Luca Pacioli

From Wikipedia, the free encyclopedia

Painting of Luca Pacioli, attributed to Jacopo de' Barbari, 1495 (attribution controversial[1]). Table is filled with geometrical tools: slate, chalk, compass, a dodecahedron model. A rhombicuboctahedron half-filed with water is suspended from the ceiling.  Pacioli is demonstrating a theorem by Euclid.
Enlarge
Painting of Luca Pacioli, attributed to Jacopo de' Barbari, 1495 (attribution controversial[1]). Table is filled with geometrical tools: slate, chalk, compass, a dodecahedron model. A rhombicuboctahedron half-filed with water is suspended from the ceiling. Pacioli is demonstrating a theorem by Euclid.

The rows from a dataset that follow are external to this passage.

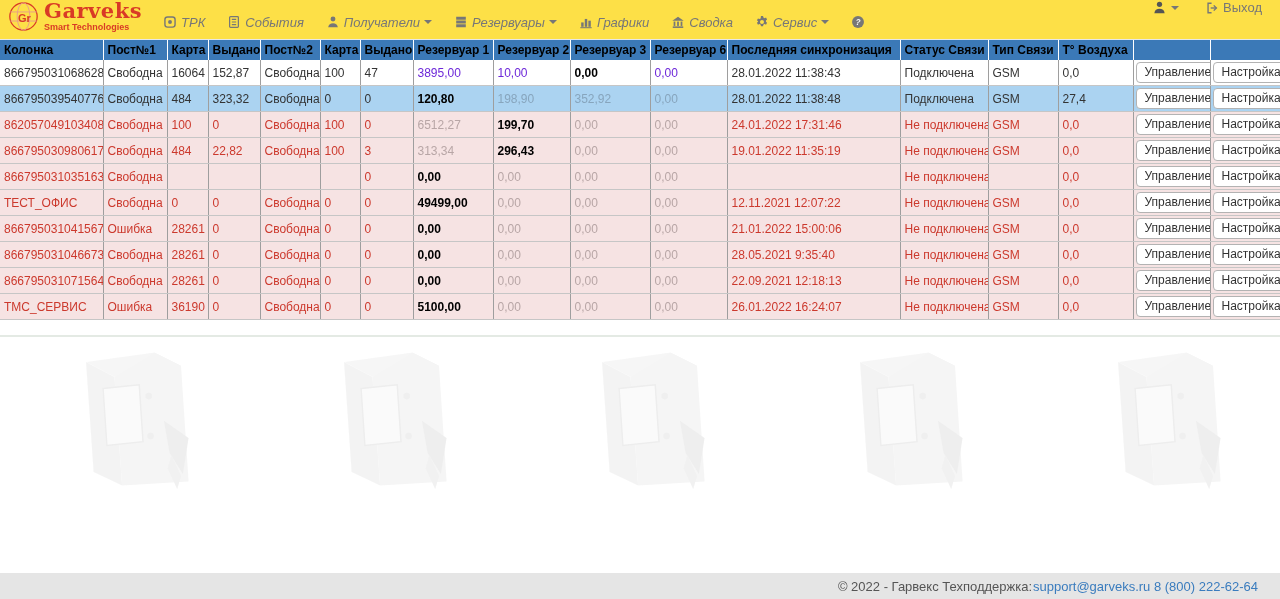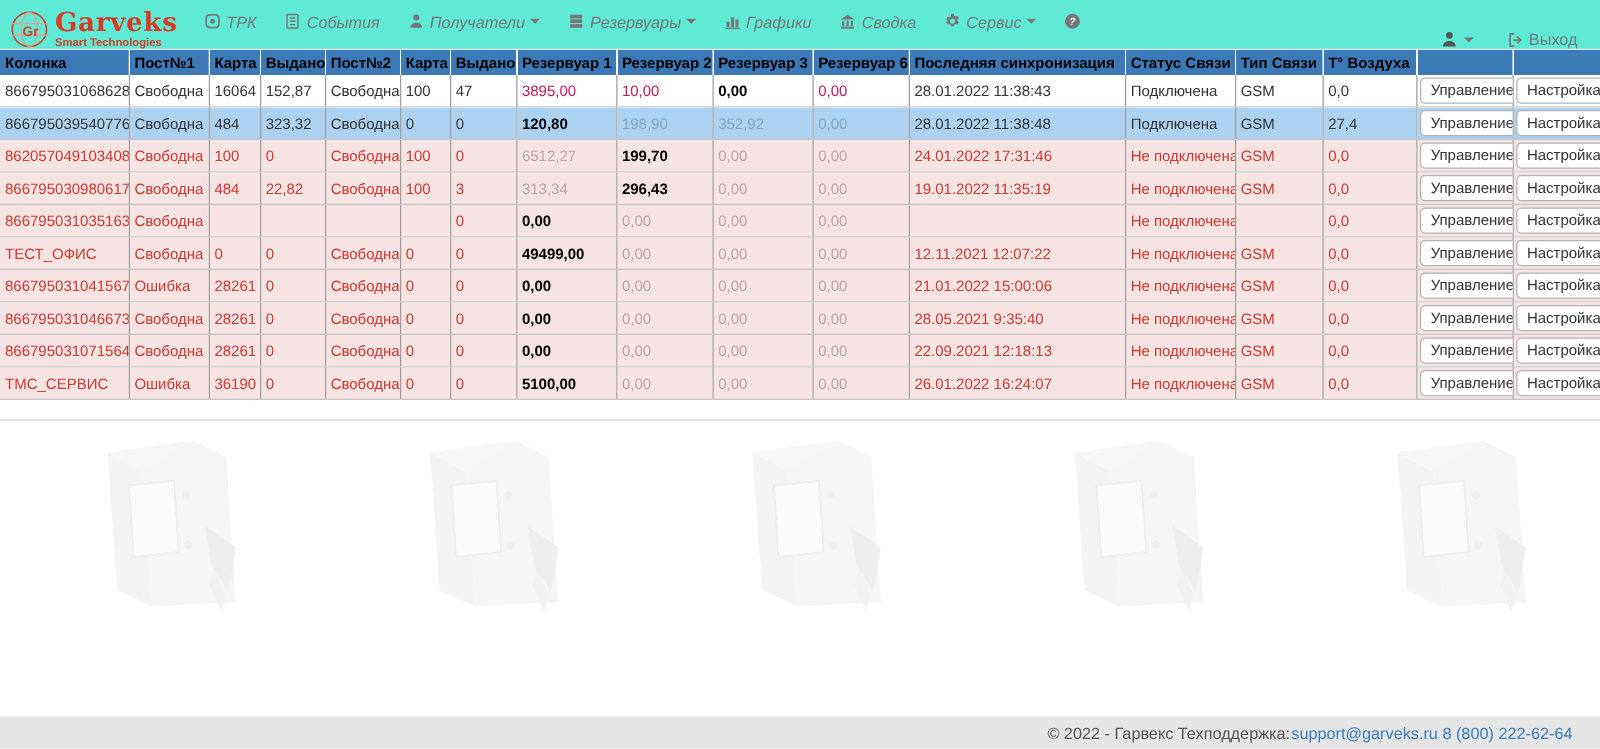--- a/index.html
+++ b/index.html
@@ -6,22 +6,22 @@
     --brand:#d93a26; --header-bg:#3b79b7; --selected-bg:#abd3f1;
     --error-bg:#f6e3e3; --error-text:#cc392d; --link:#3a7cbe;
   }
   *{box-sizing:border-box;}
   html,body{margin:0;padding:0;}
   body{
     width:1280px;height:599px;overflow:hidden;position:relative;
     font-family:"Liberation Sans",sans-serif;background:#fff;color:#333;
   }
   
-  .navbar{height:40px;background:#5eead4;border-bottom:1px solid #e7e7e7;
-    display:flex;align-items:flex-end;}
+  .navbar{height:40px;background:#fde047;border-bottom:1px solid #e7e7e7;
+    display:flex;align-items:flex-start;}
   .logo{display:flex;align-items:center;gap:5px;padding:0 8px;min-width:146px;cursor:pointer;}
   .logo-mark{width:31px;height:31px;flex:none;}
   .logo-name{font-family:"DejaVu Serif",serif;font-weight:bold;font-size:21px;
     color:var(--brand);line-height:1;letter-spacing:.5px;}
   .logo-tag{font-size:9px;font-weight:bold;color:var(--brand);margin-top:1px;}
   .nav-items{list-style:none;display:flex;margin:2px;padding:0;height:40px;font-style:italic;}
   .nav-item{display:flex;align-items:center;gap:4px;color:#777;font-size:13px;
     padding:0 11px;height:40px;cursor:pointer;white-space:nowrap;}
   .nav-item svg,.nav-right svg{width:14px;height:14px;color:#777;fill:currentColor;}
   .caret{width:0;height:0;border:4px solid transparent;border-top-color:#777;
@@ -33,21 +33,21 @@
   
   table{border-collapse:collapse;table-layout:fixed;width:1280px;font-size:12px;}
   thead th{background:var(--header-bg);color:#000000;text-align:left;font-weight:bold;
     padding:3px 4px;height:20px;font-size:12px;
     border-right:1px solid rgba(255,255,255,.18);white-space:nowrap;overflow:hidden;}
   tbody td{padding:2px 4px;height:25px;border-right:1px solid #9e9e9e;
     border-bottom:1px solid #c6c6c6;overflow:hidden;white-space:nowrap;color:#333;}
   tbody td:last-child,thead th:last-child{border-right:none;}
   tr.selected td{background:var(--selected-bg);}
   tr.error td{background:var(--error-bg);color:var(--error-text);}
-  td.val-dim{color:#be185d;}
+  td.val-dim{color:#6d28d9;}
   tr.selected td.val-dim{color:#87a5bd;}
   tr.error td.val-dim{color:#b8a6a6;}
   td.val-bold{color:#000;font-weight:bold;}
   tr.error td.val-bold{color:#000;}
   td.btn-cell{text-align:center;padding:2px 2px;}
   .row-btn{font-family:"Liberation Sans",sans-serif;font-size:12px;color:#333;
     background:#fff;border:1px solid #b3b3b3;border-radius:4px;padding:2px 8px;
     cursor:pointer;line-height:15px;}
   
   .wm-divider{position:absolute;left:0;top:335px;width:1280px;height:0;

Fra Luca Bartolomeo de Pacioli (sometimes Paciolo) (1445–1514 or 1517) was an Italian mathematician and Franciscan friar, collaborator with Leonardo da Vinci, and seminal contributor to the field now known as accounting. He was also called Luca di Borgo after his birthplace, Borgo Santo Sepolcro, Tuscany.

Contents

[edit] Life

Luca Pacioli studied in Venice and Rome and became a Franciscan friar in the 1470s. He was a travelling mathematics tutor until 1497, when he accepted an invitation from Lodovico Sforza ("Il Moro") to work in Milan. There he collaborated with, lived with, and taught mathematics to Leonardo da Vinci. In 1499, Pacioli and Leonardo were forced to flee Milan when Louis XII of France seized the city and drove their patron out. After that, Pacioli and Leonardo frequently traveled together. Upon return to his hometown, Pacioli died of old age in 1517.

[edit] Work

The first printed illustration of a rhombicuboctahedron, by Leonardo da Vinci, published in De divina proportione.
Enlarge
The first printed illustration of a rhombicuboctahedron, by Leonardo da Vinci, published in De divina proportione.
Woodcut from De divina proportione illustrating the golden ratio as applied to the human face.
Enlarge
Woodcut from De divina proportione illustrating the golden ratio as applied to the human face.

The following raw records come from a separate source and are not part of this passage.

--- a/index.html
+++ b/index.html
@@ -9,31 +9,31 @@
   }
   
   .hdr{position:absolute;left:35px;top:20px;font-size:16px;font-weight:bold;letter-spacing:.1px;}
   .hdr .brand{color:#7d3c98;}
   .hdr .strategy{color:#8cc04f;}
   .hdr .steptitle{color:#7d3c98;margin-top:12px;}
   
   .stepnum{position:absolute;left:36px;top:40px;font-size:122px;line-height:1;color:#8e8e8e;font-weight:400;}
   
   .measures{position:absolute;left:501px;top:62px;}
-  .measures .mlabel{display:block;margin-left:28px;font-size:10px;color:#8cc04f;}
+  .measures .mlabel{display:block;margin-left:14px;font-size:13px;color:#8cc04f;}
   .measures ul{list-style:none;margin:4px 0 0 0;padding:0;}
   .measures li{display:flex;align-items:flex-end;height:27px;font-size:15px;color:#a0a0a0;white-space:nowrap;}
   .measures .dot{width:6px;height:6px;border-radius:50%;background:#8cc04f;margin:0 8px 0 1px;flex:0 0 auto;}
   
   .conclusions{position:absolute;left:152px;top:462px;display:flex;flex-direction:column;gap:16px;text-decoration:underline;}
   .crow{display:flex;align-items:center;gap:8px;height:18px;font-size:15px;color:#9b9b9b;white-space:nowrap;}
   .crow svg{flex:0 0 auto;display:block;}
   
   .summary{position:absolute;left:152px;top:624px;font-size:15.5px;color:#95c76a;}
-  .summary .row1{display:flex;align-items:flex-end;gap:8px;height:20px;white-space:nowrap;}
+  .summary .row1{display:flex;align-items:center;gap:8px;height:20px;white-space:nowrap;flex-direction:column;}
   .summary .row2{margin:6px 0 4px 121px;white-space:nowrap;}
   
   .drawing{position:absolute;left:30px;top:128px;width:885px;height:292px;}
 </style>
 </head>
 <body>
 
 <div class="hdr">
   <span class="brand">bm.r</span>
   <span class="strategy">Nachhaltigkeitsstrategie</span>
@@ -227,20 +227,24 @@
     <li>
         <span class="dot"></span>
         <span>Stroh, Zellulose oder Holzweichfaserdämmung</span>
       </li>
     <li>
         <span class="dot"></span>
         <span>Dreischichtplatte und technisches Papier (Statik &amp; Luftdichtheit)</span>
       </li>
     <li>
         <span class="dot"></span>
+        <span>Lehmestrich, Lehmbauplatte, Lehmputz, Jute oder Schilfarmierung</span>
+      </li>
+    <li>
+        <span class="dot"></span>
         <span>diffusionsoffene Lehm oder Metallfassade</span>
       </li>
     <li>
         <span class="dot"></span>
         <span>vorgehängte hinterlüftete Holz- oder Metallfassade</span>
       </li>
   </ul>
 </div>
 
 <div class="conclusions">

Pacioli published several works on mathematics, including:

  • Summa de arithmetica, geometrica, proportioni et proportionalita (Venice 1494), a synthesis of the mathematical knowledge of his time, is also notable for including the first published description of the method of keeping accounts that Venetian merchants used during the Italian Renaissance, known as the double-entry accounting system. Although Pacioli codified rather than invented this system, he is widely regarded as the "Father of Accounting". The system he published included most of the accounting cycle as we know it today. He described the use of journals and ledgers, and warned that a person should not go to sleep at night until the debits equalled the credits! His ledger had accounts for assets (including receivables and inventories), liabilities, capital, income, and expenses—the account categories that are reported on an organization's balance sheet and income statement, respectively. He demonstrated year-end closing entries and proposed that a trial balance be used to prove a balanced ledger. Also, his treatise touches on a wide range of related topics from accounting ethics to cost accounting.
  • De viribus quantitatis (Ms. Università degli Studi di Bologna, 1496–1508), a treatise on mathematics.
  • Geometry (1509), a Latin translation of Euclid.
  • De divina proportione (written in Milan in 1496–98, published in Venice in 1509). Two versions of the original manuscript are extant, one in the Biblioteca Ambrosiana in Milan, the other in the Bibliothèque Publique et Universitaire in Geneva. The subject was mathematical and artistic proportion, especially the mathematics of the golden ratio and its application in architecture. Leonardo da Vinci drew the illustrations of the regular solids in De divina proportione while he lived with and took mathematics lessons from Pacioli. Leonardo's drawings are probably the first illustrations of skeletonic solids, which allowed an easy distinction between front and back. The work also discusses the use of perspective by painters such as Piero della Francesca, Melozzo da Forlì, and Marco Palmezzano. As a side note, the "M" logo used by the Metropolitan Museum of Art in New York City is taken from De divina proportione.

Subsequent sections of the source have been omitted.